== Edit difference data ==

==*==

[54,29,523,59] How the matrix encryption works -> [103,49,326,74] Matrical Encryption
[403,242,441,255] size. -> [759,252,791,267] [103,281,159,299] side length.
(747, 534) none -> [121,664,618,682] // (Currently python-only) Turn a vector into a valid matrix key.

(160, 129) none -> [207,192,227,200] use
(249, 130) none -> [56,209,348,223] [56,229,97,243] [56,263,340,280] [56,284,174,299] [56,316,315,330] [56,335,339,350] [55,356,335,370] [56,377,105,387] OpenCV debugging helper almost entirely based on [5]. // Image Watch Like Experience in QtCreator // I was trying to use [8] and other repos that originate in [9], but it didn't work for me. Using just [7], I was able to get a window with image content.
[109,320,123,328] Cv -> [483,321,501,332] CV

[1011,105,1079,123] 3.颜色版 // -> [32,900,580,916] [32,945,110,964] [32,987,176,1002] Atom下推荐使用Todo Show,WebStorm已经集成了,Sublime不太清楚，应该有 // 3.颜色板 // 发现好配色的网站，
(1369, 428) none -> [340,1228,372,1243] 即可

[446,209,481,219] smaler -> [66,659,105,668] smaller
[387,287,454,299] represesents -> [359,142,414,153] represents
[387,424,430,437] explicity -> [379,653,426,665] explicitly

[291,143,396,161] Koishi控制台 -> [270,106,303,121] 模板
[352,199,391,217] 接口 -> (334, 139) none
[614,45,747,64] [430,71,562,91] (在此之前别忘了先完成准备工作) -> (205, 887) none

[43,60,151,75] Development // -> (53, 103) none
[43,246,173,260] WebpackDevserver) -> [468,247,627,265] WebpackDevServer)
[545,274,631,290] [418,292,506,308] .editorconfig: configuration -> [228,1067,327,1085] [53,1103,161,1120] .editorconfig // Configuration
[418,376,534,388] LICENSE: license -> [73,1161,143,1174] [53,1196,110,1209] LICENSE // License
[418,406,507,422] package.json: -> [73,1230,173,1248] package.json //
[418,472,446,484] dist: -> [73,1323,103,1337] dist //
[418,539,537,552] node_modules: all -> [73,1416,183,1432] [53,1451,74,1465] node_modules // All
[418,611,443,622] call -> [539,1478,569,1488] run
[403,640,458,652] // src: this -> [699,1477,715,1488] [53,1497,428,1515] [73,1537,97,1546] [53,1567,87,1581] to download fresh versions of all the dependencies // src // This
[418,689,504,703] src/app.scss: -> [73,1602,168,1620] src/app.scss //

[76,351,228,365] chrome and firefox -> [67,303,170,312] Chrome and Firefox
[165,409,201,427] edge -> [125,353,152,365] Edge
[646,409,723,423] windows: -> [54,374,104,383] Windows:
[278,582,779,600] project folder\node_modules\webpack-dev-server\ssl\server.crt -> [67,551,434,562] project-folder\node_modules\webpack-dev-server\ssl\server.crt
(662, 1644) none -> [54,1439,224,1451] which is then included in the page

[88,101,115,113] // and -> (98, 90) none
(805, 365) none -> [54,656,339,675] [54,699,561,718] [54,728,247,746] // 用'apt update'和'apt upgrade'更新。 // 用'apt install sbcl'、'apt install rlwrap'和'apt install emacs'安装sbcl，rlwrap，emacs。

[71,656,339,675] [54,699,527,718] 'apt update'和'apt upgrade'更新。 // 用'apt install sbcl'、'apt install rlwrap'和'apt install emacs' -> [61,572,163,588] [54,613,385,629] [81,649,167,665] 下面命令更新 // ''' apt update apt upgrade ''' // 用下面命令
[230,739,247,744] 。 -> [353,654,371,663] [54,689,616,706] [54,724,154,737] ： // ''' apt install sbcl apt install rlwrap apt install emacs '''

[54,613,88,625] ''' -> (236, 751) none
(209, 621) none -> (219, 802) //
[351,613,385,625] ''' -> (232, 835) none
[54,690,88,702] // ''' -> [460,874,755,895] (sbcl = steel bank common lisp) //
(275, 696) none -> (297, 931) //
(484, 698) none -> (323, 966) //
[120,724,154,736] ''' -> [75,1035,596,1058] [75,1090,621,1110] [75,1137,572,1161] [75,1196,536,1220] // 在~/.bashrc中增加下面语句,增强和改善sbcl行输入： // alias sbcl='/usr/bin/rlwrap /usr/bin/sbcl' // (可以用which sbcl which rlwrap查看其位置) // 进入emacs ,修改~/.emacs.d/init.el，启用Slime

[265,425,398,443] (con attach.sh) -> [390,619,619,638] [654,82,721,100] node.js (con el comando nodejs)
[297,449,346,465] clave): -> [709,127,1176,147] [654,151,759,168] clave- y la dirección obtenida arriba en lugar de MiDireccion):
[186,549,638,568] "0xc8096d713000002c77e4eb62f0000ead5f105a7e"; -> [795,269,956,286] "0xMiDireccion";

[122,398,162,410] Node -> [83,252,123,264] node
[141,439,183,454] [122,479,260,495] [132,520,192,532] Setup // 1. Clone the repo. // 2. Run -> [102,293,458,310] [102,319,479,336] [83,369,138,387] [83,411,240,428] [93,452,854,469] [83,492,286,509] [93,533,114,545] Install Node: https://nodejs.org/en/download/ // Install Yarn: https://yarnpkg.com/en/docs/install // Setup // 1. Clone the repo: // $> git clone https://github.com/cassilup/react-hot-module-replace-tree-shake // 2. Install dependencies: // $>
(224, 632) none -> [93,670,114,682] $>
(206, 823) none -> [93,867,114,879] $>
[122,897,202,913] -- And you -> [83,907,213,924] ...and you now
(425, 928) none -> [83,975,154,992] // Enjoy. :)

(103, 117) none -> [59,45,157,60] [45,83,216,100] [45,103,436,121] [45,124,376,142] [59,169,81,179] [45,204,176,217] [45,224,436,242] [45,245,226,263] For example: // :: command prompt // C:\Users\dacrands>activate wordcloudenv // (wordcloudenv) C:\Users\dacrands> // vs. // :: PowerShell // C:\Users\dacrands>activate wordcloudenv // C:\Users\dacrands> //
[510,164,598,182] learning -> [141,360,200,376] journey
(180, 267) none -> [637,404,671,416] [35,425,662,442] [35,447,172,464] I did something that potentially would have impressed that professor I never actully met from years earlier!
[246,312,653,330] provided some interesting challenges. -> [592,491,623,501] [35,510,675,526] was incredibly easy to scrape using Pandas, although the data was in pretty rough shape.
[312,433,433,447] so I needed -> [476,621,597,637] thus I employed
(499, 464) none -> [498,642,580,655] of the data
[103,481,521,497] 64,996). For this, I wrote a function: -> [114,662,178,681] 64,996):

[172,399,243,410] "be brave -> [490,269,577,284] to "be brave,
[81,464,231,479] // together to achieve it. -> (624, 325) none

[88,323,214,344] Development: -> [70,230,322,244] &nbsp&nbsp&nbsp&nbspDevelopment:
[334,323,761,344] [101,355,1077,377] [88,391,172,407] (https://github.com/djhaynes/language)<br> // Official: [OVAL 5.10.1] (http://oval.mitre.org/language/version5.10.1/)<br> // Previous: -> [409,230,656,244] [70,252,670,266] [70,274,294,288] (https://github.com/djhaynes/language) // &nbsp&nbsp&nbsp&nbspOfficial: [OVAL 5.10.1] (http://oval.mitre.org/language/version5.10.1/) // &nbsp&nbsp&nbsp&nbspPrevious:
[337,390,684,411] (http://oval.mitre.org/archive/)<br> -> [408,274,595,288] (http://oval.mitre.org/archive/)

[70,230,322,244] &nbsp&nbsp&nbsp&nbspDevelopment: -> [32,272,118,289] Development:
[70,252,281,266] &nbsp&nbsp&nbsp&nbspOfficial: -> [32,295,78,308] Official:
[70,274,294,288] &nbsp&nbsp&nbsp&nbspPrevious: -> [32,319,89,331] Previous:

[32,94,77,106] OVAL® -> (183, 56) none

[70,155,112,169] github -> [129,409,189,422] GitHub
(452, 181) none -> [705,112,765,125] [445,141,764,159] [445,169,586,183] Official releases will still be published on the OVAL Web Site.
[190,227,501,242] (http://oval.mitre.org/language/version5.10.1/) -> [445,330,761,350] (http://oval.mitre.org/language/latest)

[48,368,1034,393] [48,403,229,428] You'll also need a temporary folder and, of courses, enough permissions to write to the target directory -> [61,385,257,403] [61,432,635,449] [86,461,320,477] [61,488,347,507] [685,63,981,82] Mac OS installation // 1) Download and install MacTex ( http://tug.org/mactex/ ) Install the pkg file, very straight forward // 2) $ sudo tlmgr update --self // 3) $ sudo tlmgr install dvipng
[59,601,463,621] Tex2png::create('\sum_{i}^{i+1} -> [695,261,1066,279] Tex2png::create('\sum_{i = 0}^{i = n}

==*==

== What to work on ==
Would you retype exactly the lines above, from the line with "[88,101,115,113] // and -> (98, 90) none" to the line with "(805, 365) none", with both end lines kept and nothing more?

== Expected answer ==
[88,101,115,113] // and -> (98, 90) none
(805, 365) none -> [54,656,339,675] [54,699,561,718] [54,728,247,746] // 用'apt update'和'apt upgrade'更新。 // 用'apt install sbcl'、'apt install rlwrap'和'apt install emacs'安装sbcl，rlwrap，emacs。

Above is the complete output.